Did you know the TUC has recently reported that the number of people opting for a more flexible life and working from home has increased to 1.5 million people, which is an increase of a fifth over the last ten years?

There is evidence that where home working is approved there is a boost in employee engagement, as employees like the feeling of control over how they work. This more flexible approach to working can also be considered by small businesses if it works for them.

Here are five tips to ensure you get the best from your employees while they are working from home:

  1. Make sure staff know what is expected of them

Ensure you have a clear Working from Home Policy in place, and communicate it clearly with your employee. Explain what the policy means and that while working from home they are still subject to all company policies. Formalise in writing what you expect from them while they are working from home, and that it is not an excuse to undertake personal activities or have extra annual leave. Doing this benefits both of you, as it:

·     Clearly sets out what you expect them to achieve

·     Allows you to set performance measures

·     Provides clarity on both sides

·     Means you don’t need to check in with them so often

2. Checking in

This may feel awkward, but you do need to check in on how they are progressing just as you would if they were working in the office. Arrange a regular time/day so there is a routine for feedback, which also allows you to inform them of any information that needs to be passed on from HQ. This should be done sensitively to ensure they don’t feel constantly under pressure.
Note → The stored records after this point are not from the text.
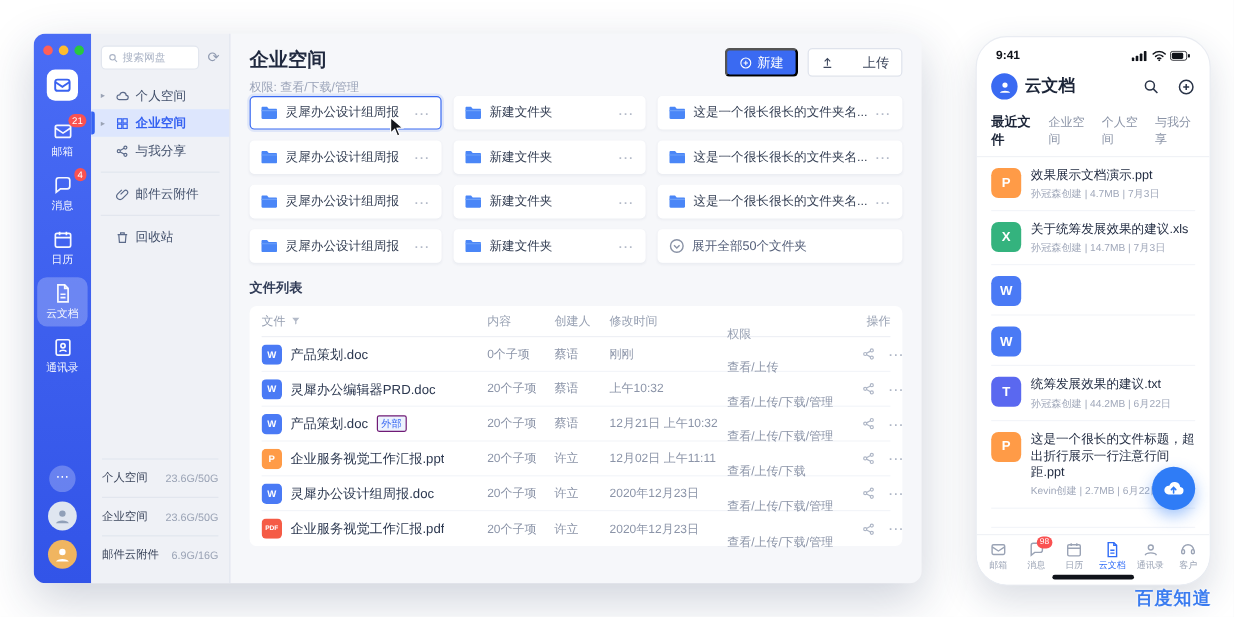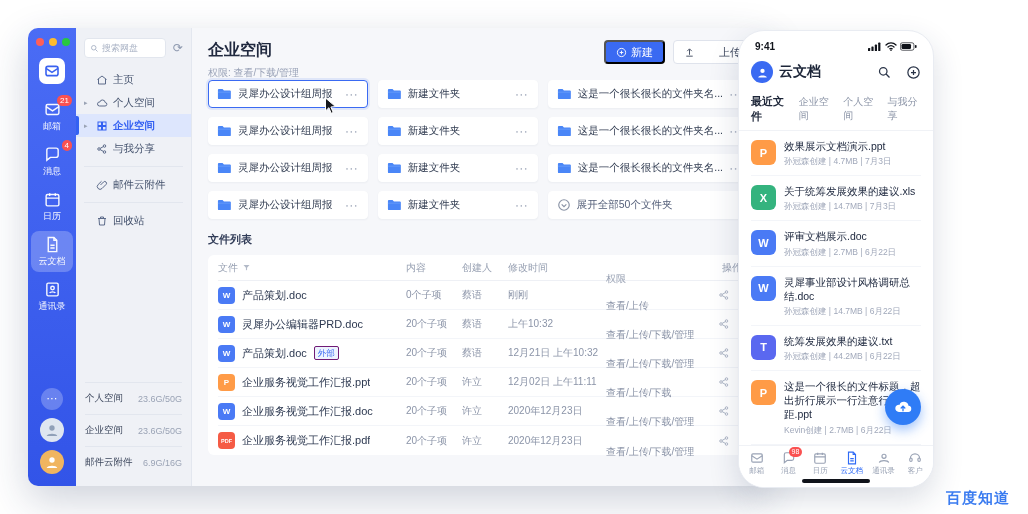"9:41" .phone { left: 738px -> 813px }
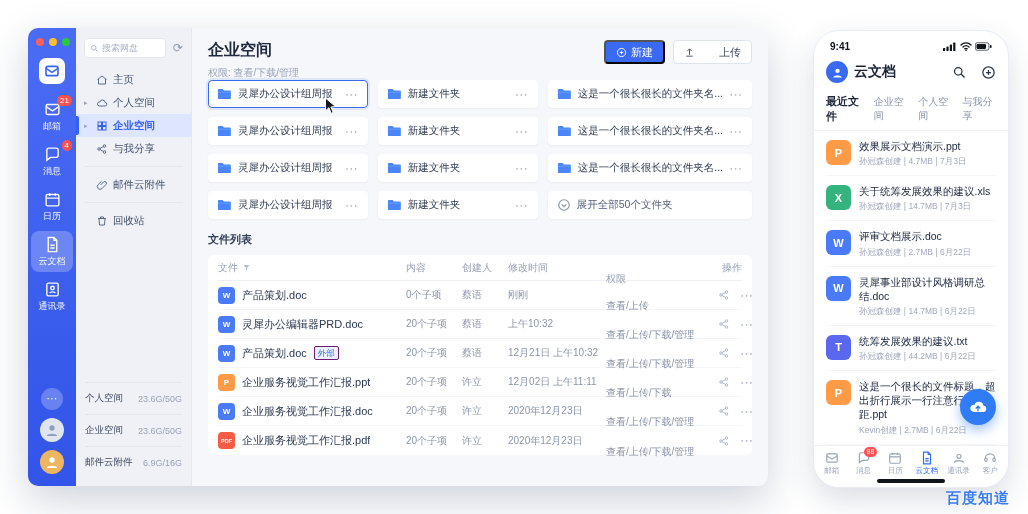"主页" div.nav-item { html: <div> <span></span> <span> <svg> <path></path> <path></path> </svg> </span> <span>主页</span> </div> -> none }
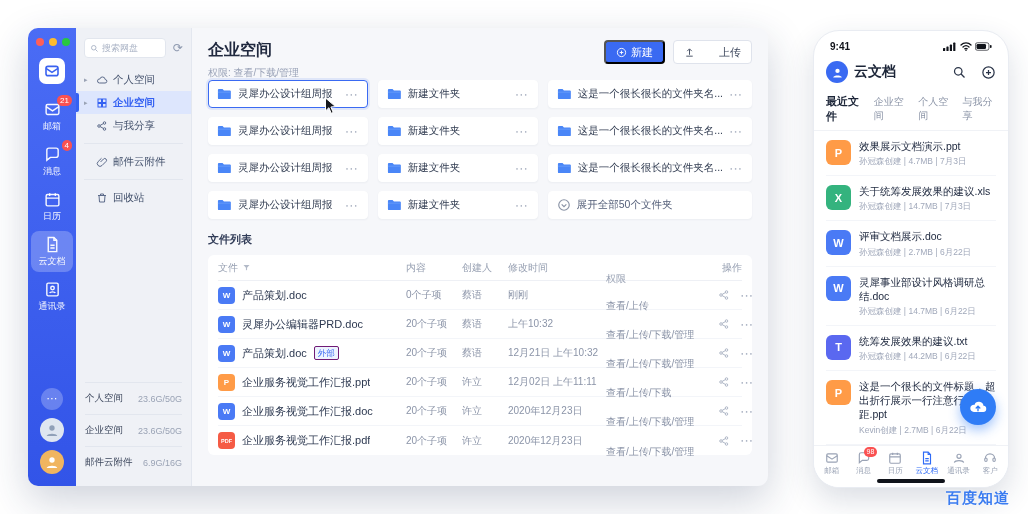"评审文档展示.doc" span.p-file-text { html: <span> <div>评审文档展示.doc</div> <div>孙冠森创建 | 2.7MB | 6月22日</div> </span> -> none }
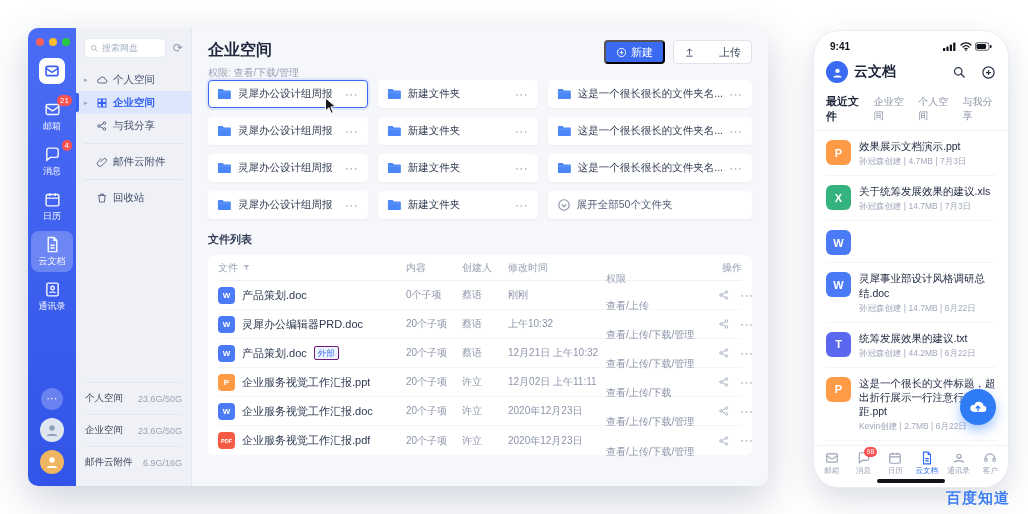"灵犀事业部设计风格调研总结.doc" span.p-file-text { html: <span> <div>灵犀事业部设计风格调研总结.doc</div> <div>孙冠森创建 | 14.7MB | 6月22日</div> </span> -> none }
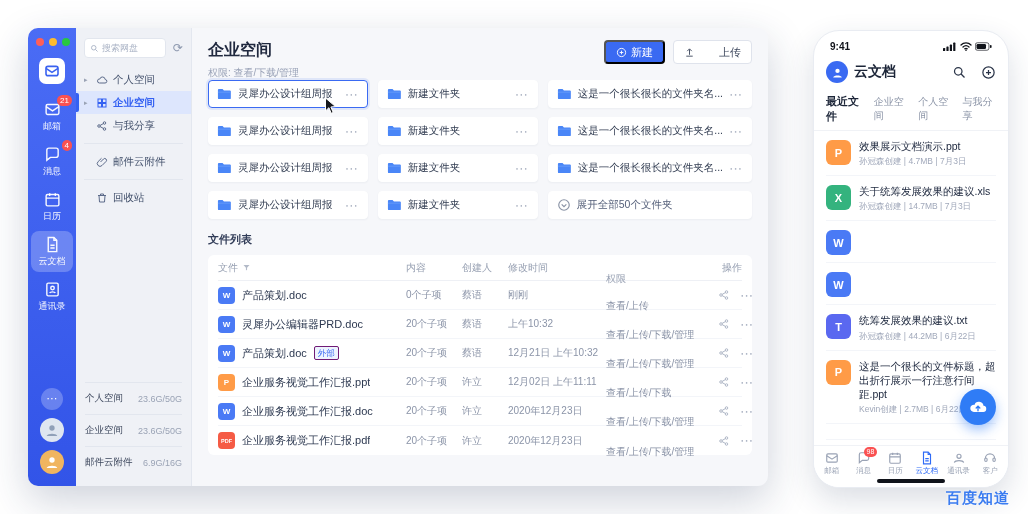"企业服务视觉工作汇报.doc" span.file-name { text: 企业服务视觉工作汇 -> 灵犀办公设计组周 }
Use this time to ensure they are taking regular breaks, and that they have everything they need to achieve their tasks.

3. Make sure they have the right tools to do the job

When employees work from home they become very reliant on email communication, so consider setting up different forms of video conferencing, like Skype, which are quick to use, encourages staff to change out of their pyjamas, and promotes a more personal form of communication with work colleagues and clients.

4. Consider Health and Safety

As an employer you could be responsible for the safety of your home worker – even in their own home. If you provide electrical equipment, e.g. laptop or printer, ensure it is safety tested.
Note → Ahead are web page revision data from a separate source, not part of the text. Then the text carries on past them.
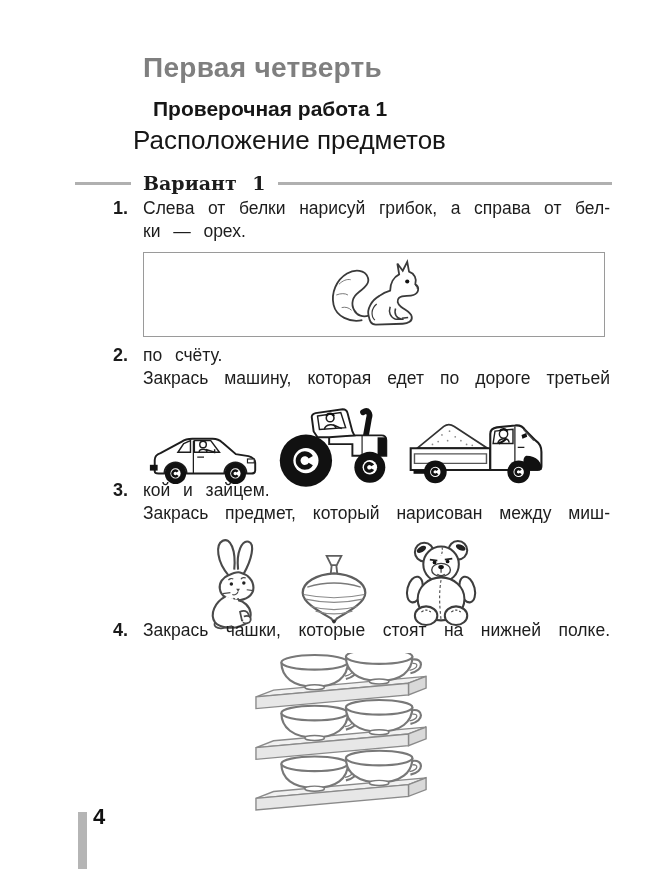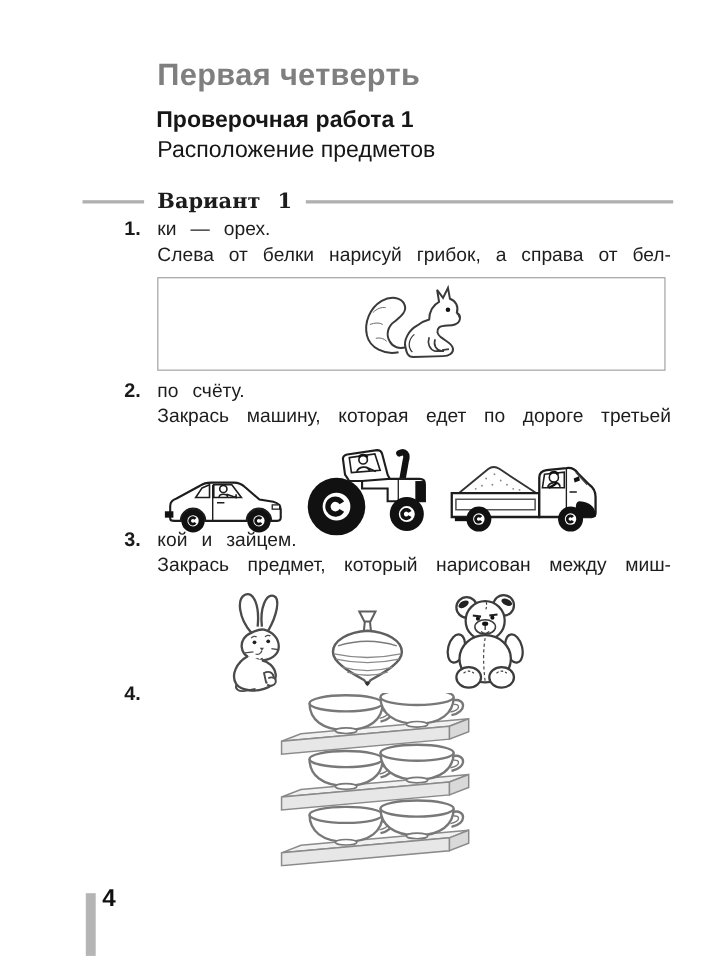"Проверочная работа 1" .work-title { left: 142px -> 153px }
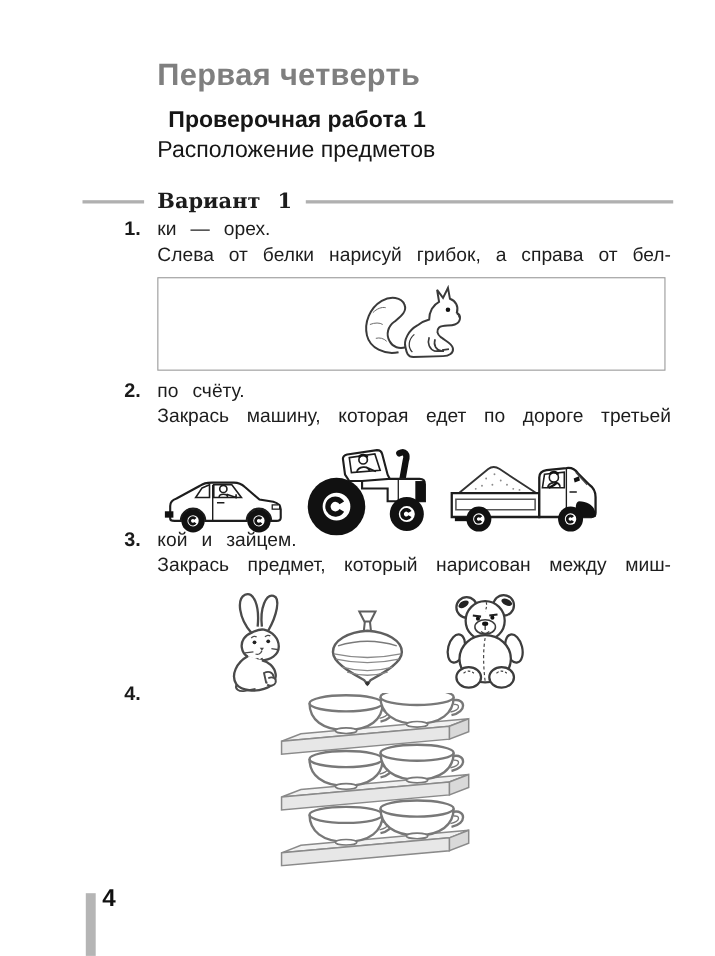"Расположение предметов" .work-subtitle { font-size: 21px -> 26px; left: 143px -> 133px }
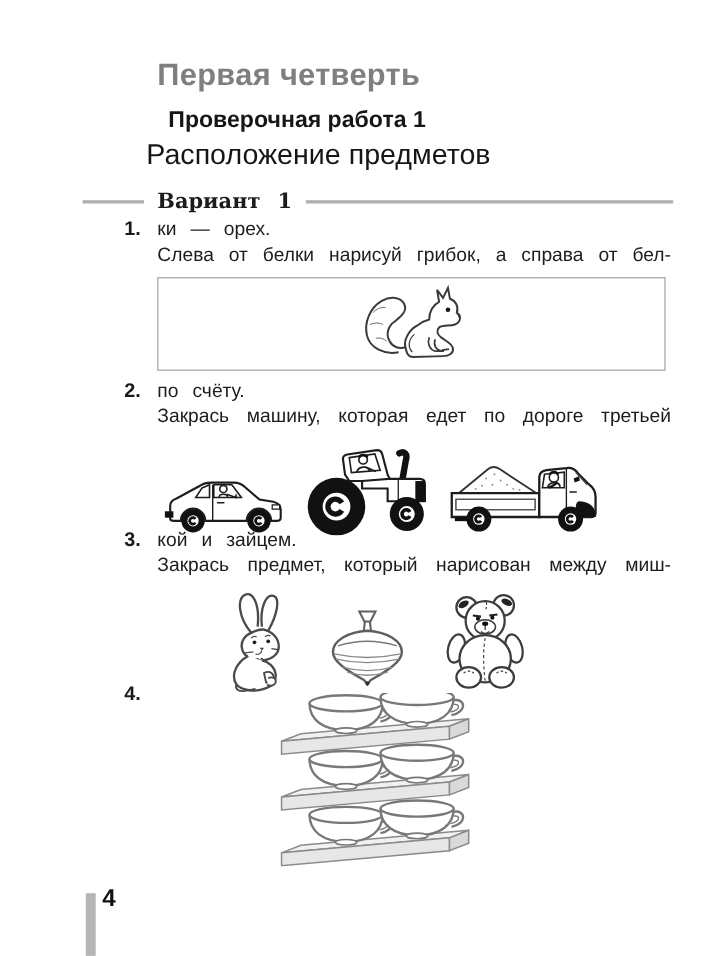"ки — орех." p.tline { order: before "Слева от белки нарисуй грибок," -> after "Слева от белки нарисуй грибок," }
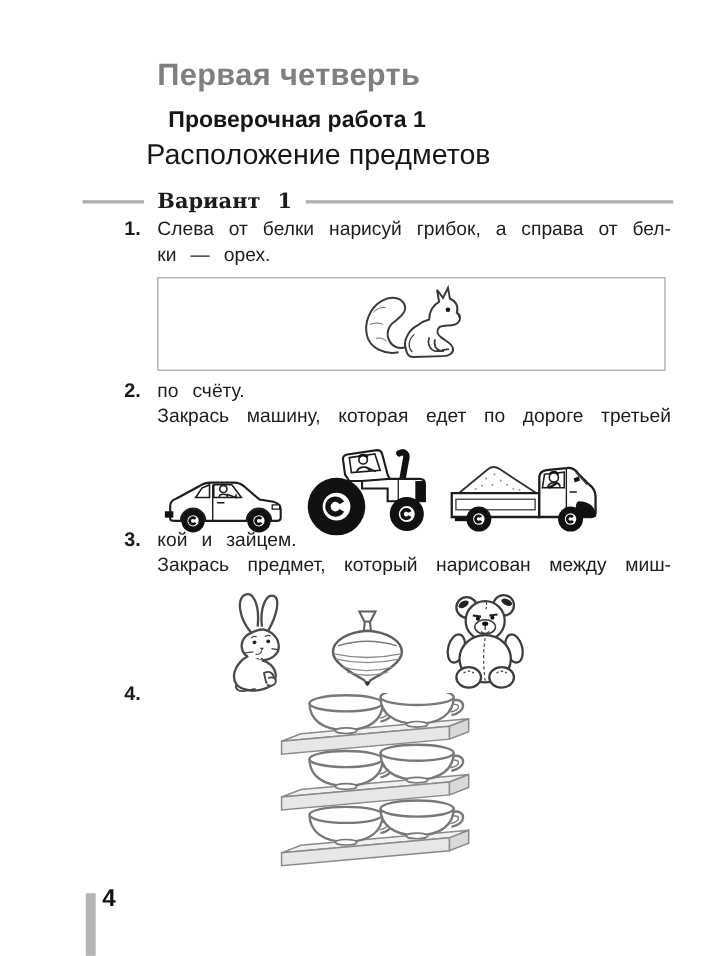"Закрась чашки, которые стоят на" p.tline { html: none -> <p>Закрась чашки, которые стоят на нижней полке.</p> }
Give the homeworker all the information they need regarding Display Screen Equipment to avoid any unnecessary health issues. If the employee is working from home for a prolonged period, ask them to complete and return a risk assessment.

5. Assess who and when employees can work from home

It is advisable to keep working from home to those employees who really need it. Such as when working on a difficult project to provide quiet concentration time, or to receive an important delivery without losing a day’s holiday.

To keep your employees engaged, be reasonable about requests but don’t feel you have to approve them all if it does not seem reasonable, or if it is something you are not able to accommodate in your business.

Allowing home working is great for improving staff motivation and engagement, and also lets them know that you trust them and care about their wellbeing.